*** Opening of Provided data ***

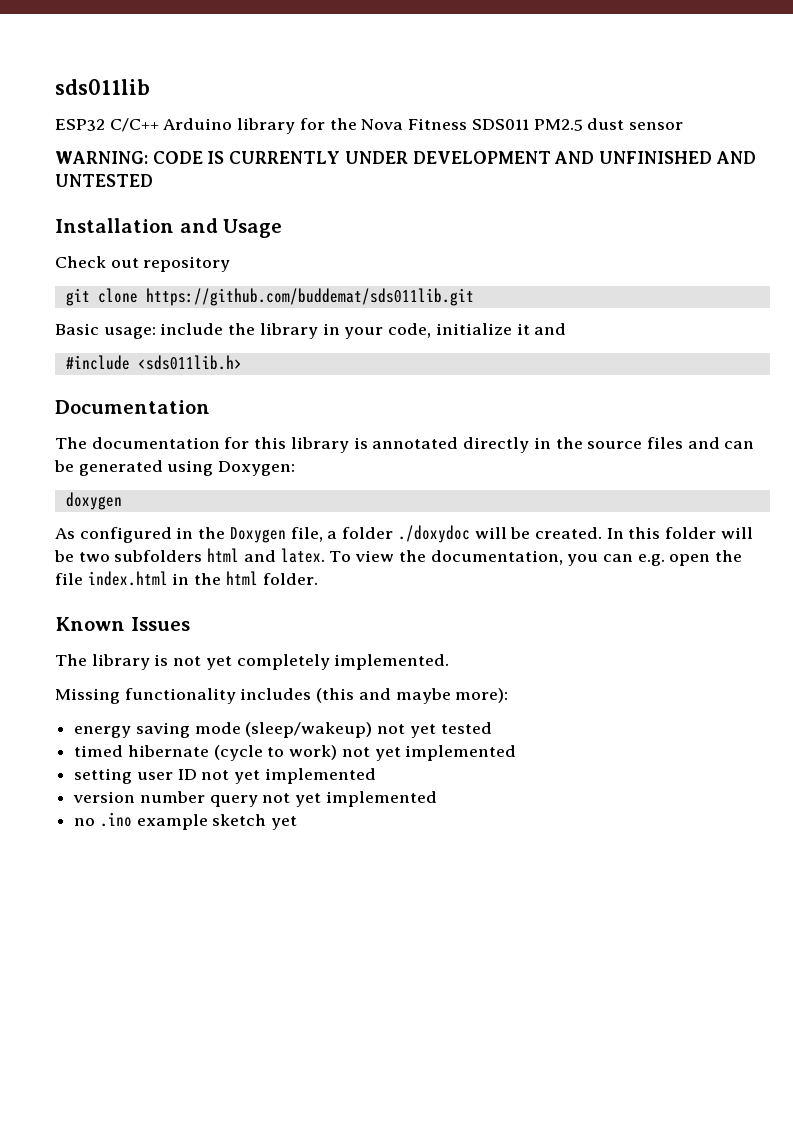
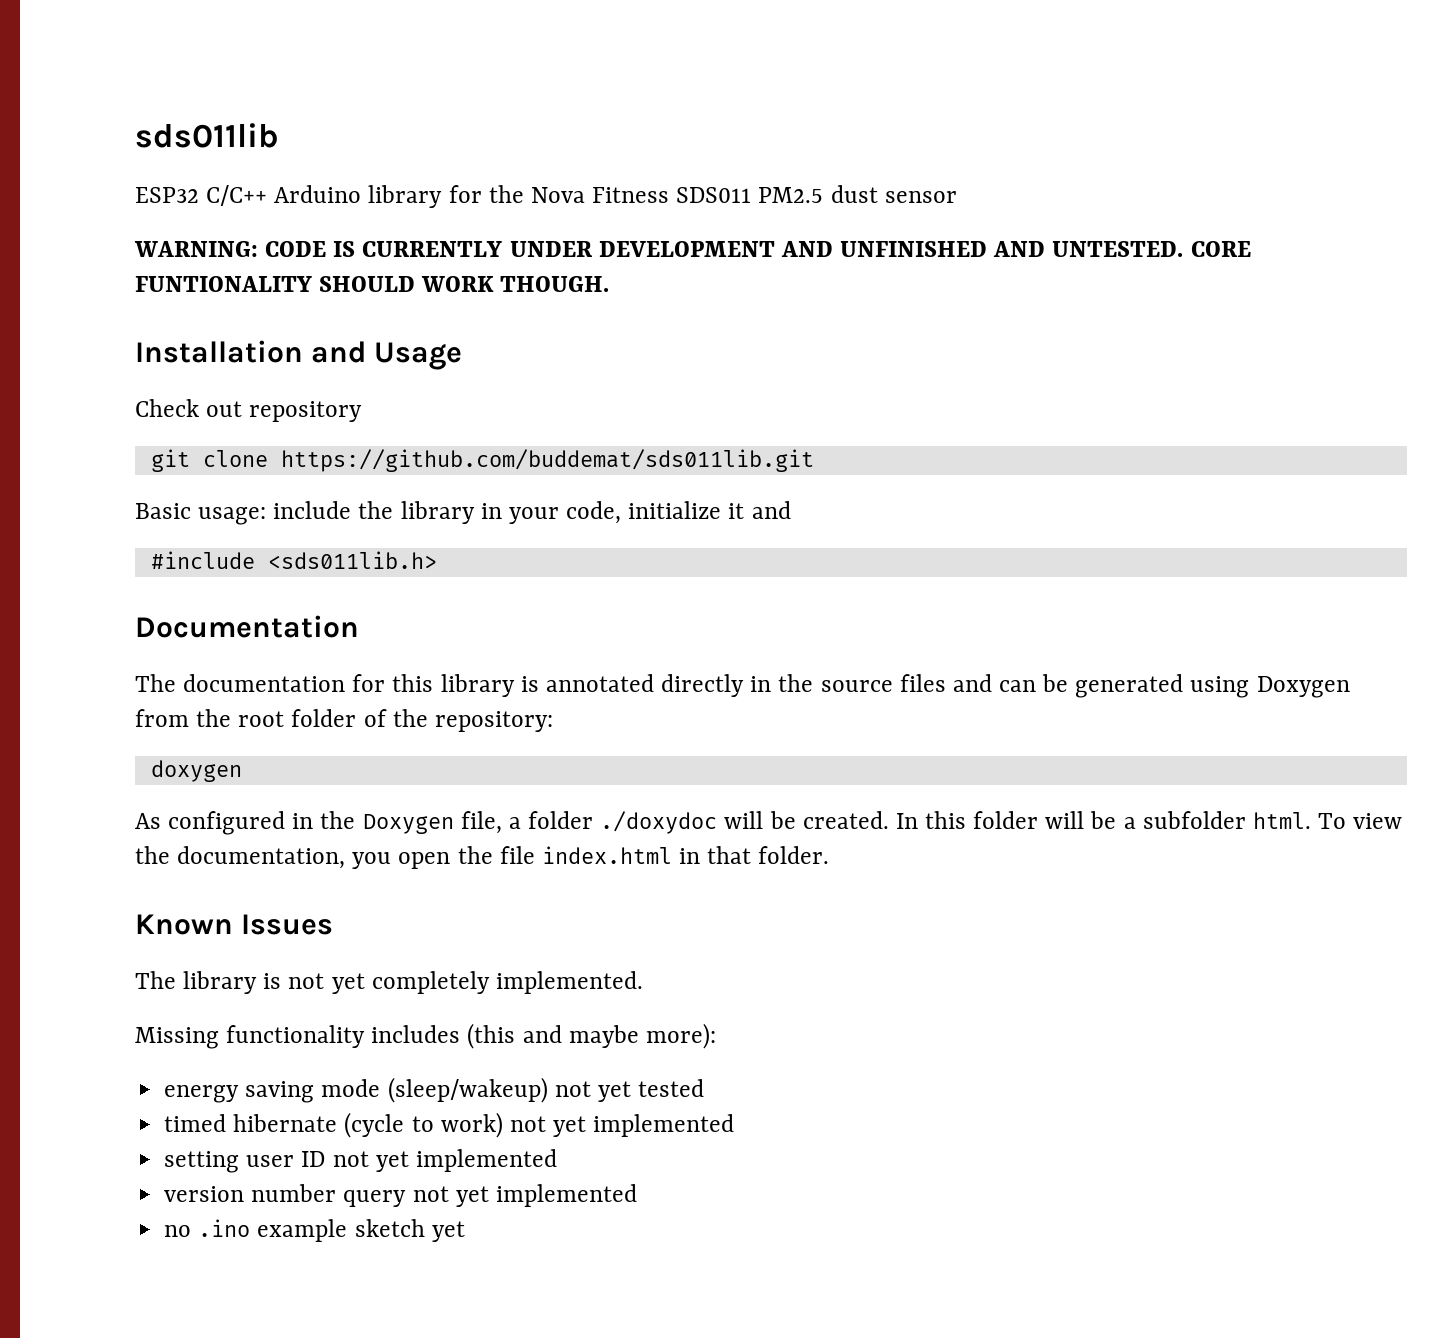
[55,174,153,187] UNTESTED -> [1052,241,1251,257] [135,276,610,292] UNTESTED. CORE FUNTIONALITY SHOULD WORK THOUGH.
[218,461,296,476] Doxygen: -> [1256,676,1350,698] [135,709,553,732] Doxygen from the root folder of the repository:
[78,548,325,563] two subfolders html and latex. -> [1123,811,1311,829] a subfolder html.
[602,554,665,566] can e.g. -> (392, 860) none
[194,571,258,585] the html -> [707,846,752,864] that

*** Close of Provided data ***

Work to complete:
Repeat every record precisely. Any picture among them stays out of the copy.

Exercise answer:
[55,174,153,187] UNTESTED -> [1052,241,1251,257] [135,276,610,292] UNTESTED. CORE FUNTIONALITY SHOULD WORK THOUGH.
[218,461,296,476] Doxygen: -> [1256,676,1350,698] [135,709,553,732] Doxygen from the root folder of the repository:
[78,548,325,563] two subfolders html and latex. -> [1123,811,1311,829] a subfolder html.
[602,554,665,566] can e.g. -> (392, 860) none
[194,571,258,585] the html -> [707,846,752,864] that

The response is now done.